RECORDS FOR THE EXERCISE |
....
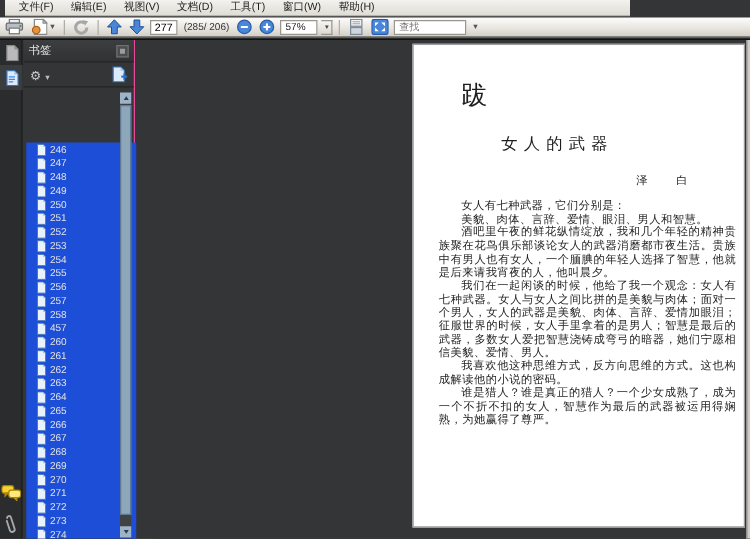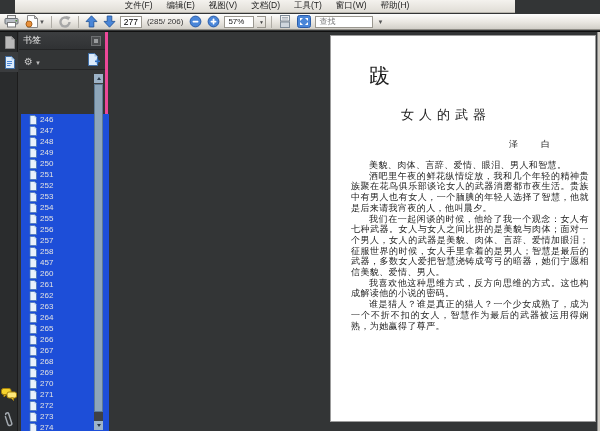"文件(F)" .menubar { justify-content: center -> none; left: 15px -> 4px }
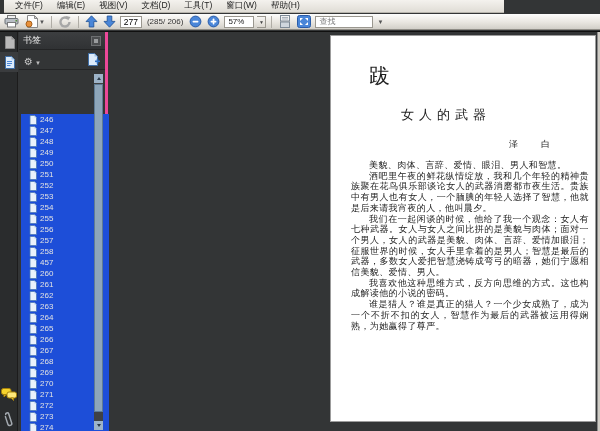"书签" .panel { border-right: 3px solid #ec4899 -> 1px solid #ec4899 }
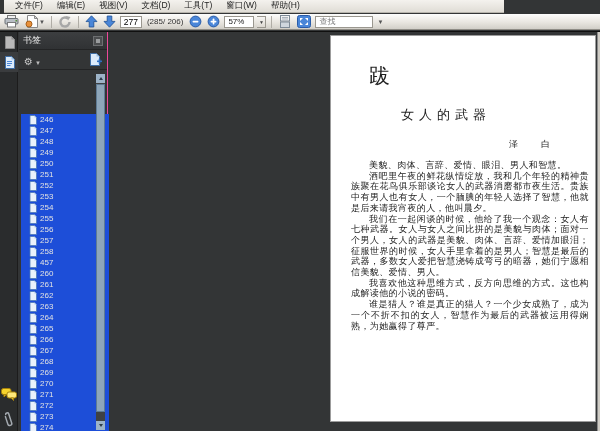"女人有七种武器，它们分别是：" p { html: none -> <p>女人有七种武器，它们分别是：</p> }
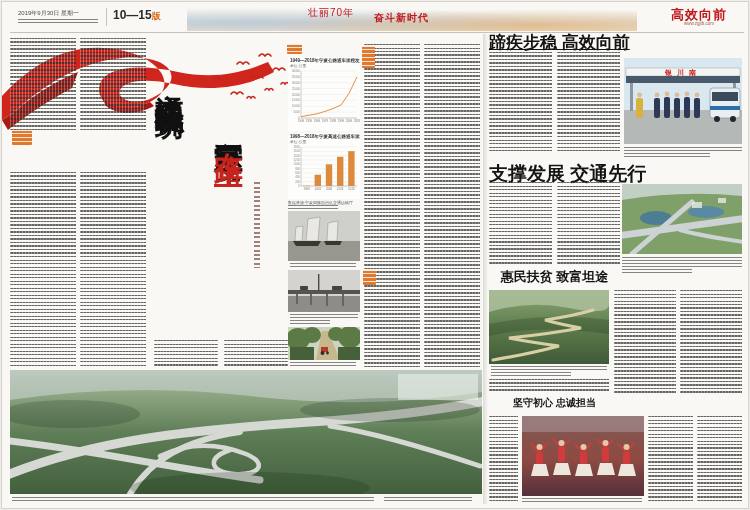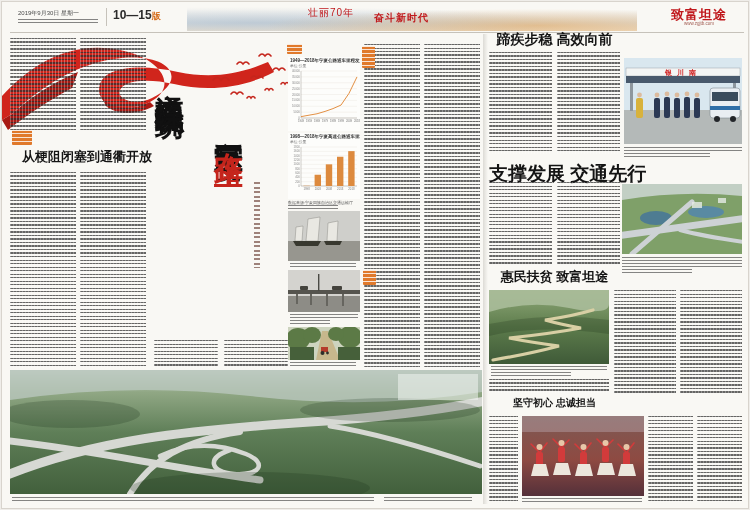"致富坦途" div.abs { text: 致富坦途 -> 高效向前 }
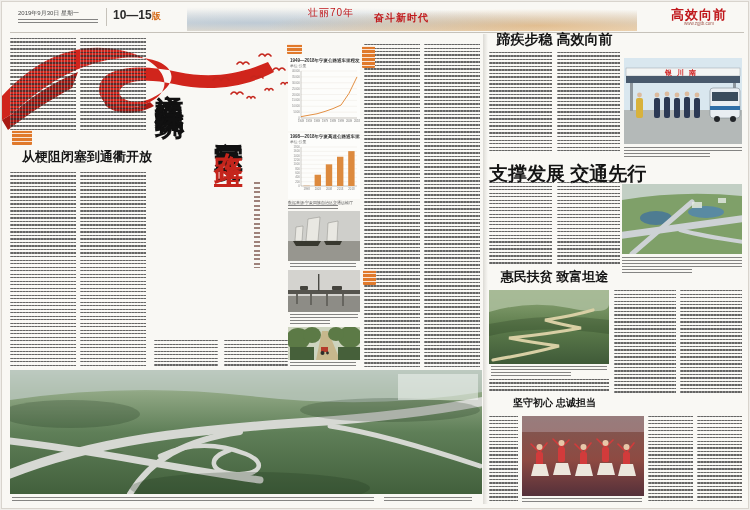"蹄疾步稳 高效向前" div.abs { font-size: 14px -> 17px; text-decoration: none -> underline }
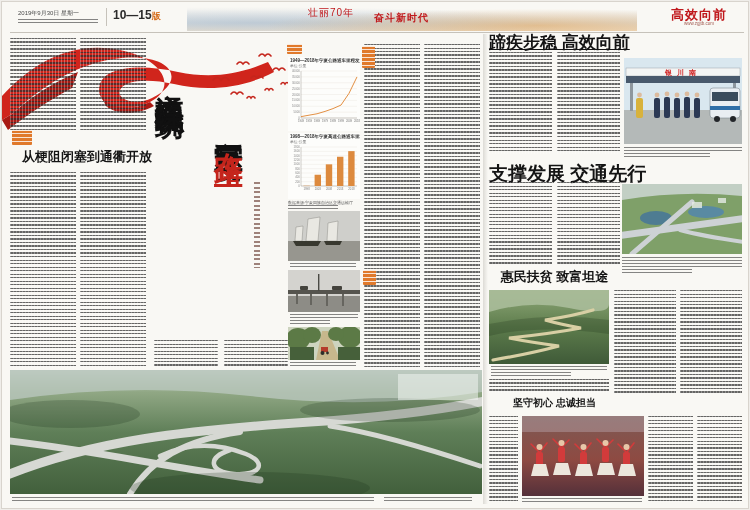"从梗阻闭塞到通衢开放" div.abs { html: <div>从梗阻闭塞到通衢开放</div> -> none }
....
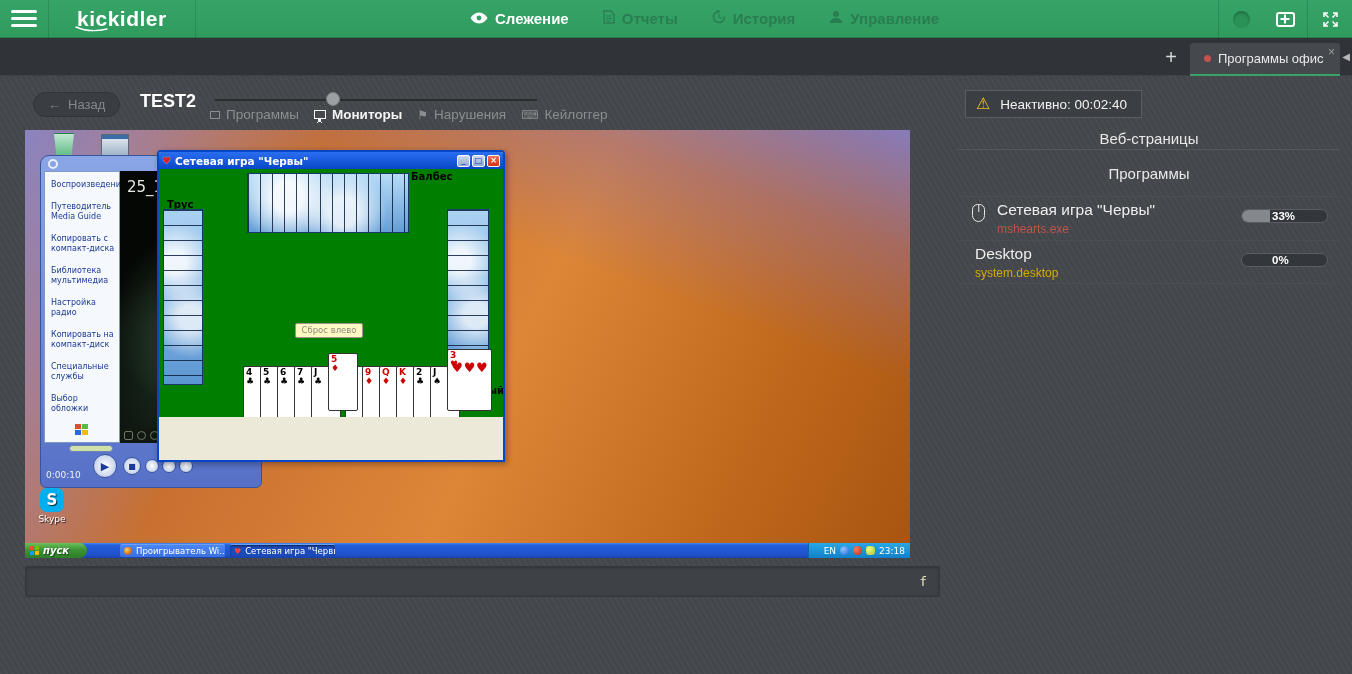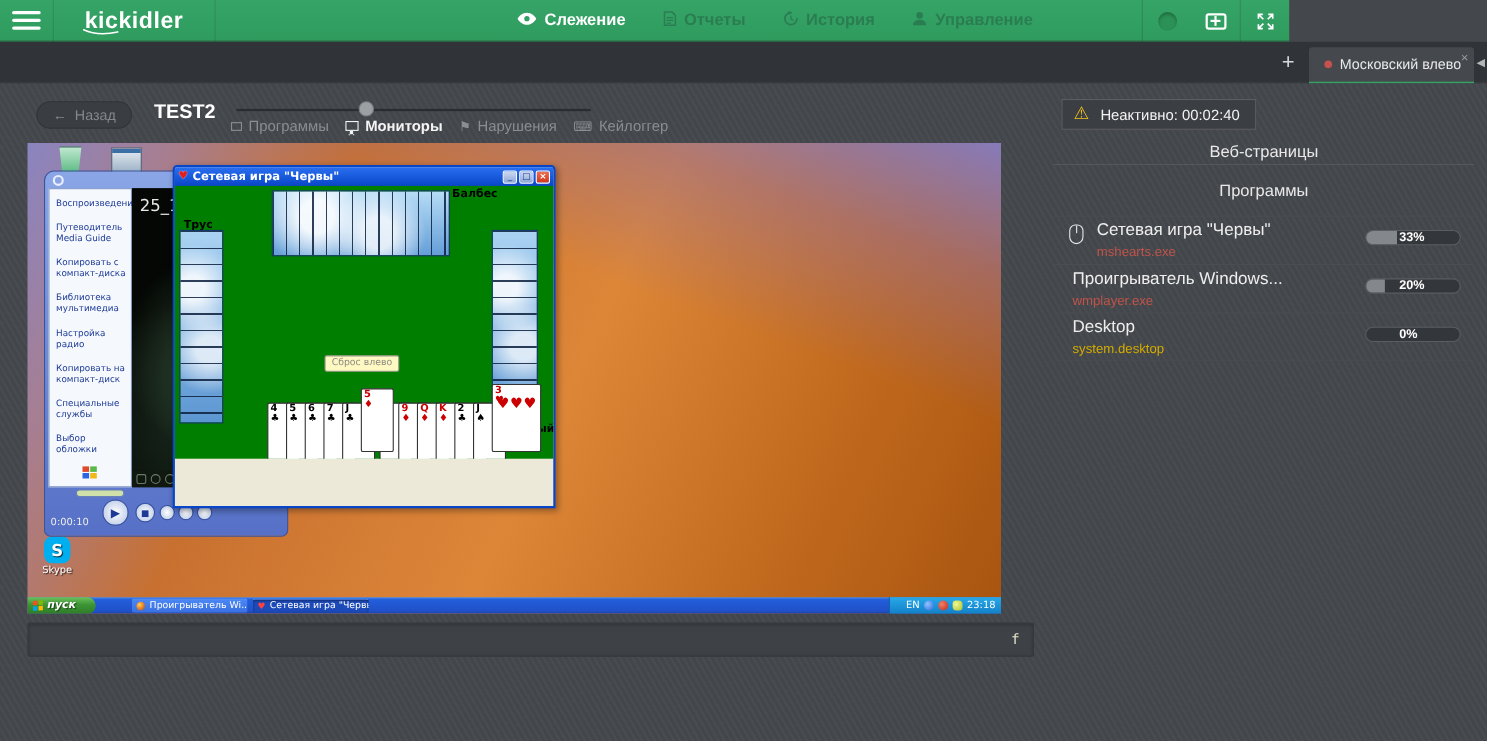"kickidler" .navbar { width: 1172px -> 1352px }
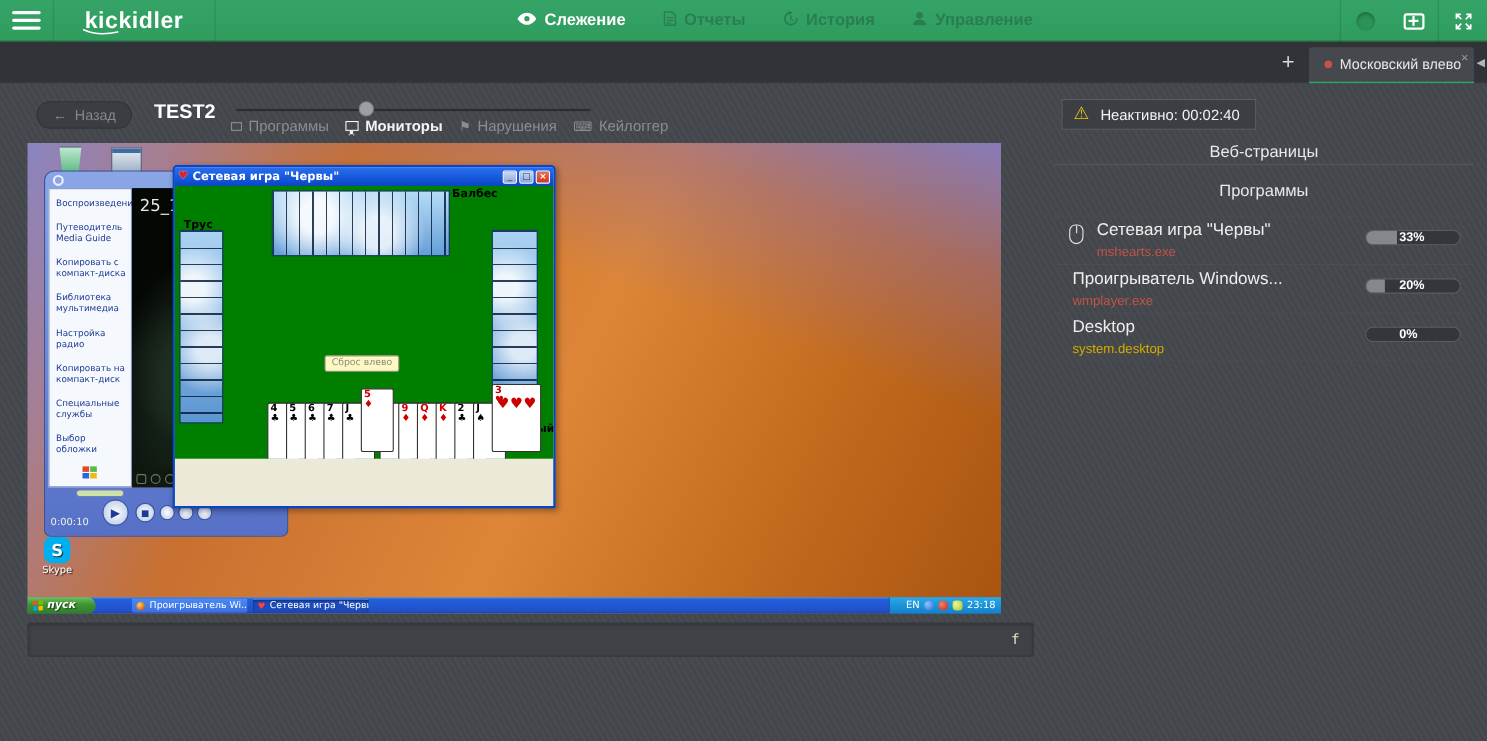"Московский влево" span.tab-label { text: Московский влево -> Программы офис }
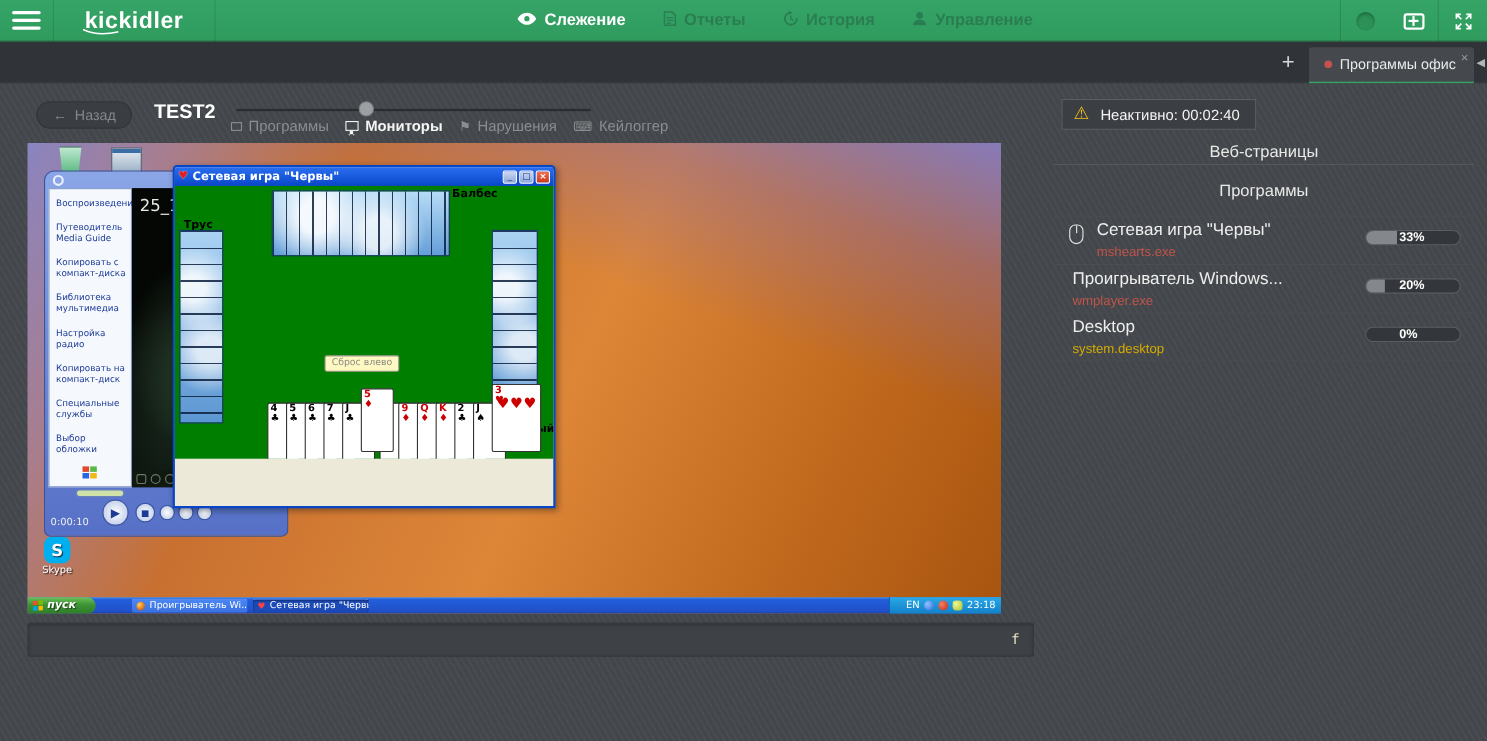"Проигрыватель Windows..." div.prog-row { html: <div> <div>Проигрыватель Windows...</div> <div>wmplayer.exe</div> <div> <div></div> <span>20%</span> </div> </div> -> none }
....
REQUIREMENT | Out of the records above, please copy exactly the lines from the line with "border-right: 3px solid" up to and including the line with "html: <div>从梗阻闭塞到通衢开放</div> ->", minus the pictures.

RESULT FOR THIS EXERCISE |
"书签" .panel { border-right: 3px solid #ec4899 -> 1px solid #ec4899 }
"女人有七种武器，它们分别是：" p { html: none -> <p>女人有七种武器，它们分别是：</p> }
"致富坦途" div.abs { text: 致富坦途 -> 高效向前 }
"蹄疾步稳 高效向前" div.abs { font-size: 14px -> 17px; text-decoration: none -> underline }
"从梗阻闭塞到通衢开放" div.abs { html: <div>从梗阻闭塞到通衢开放</div> -> none }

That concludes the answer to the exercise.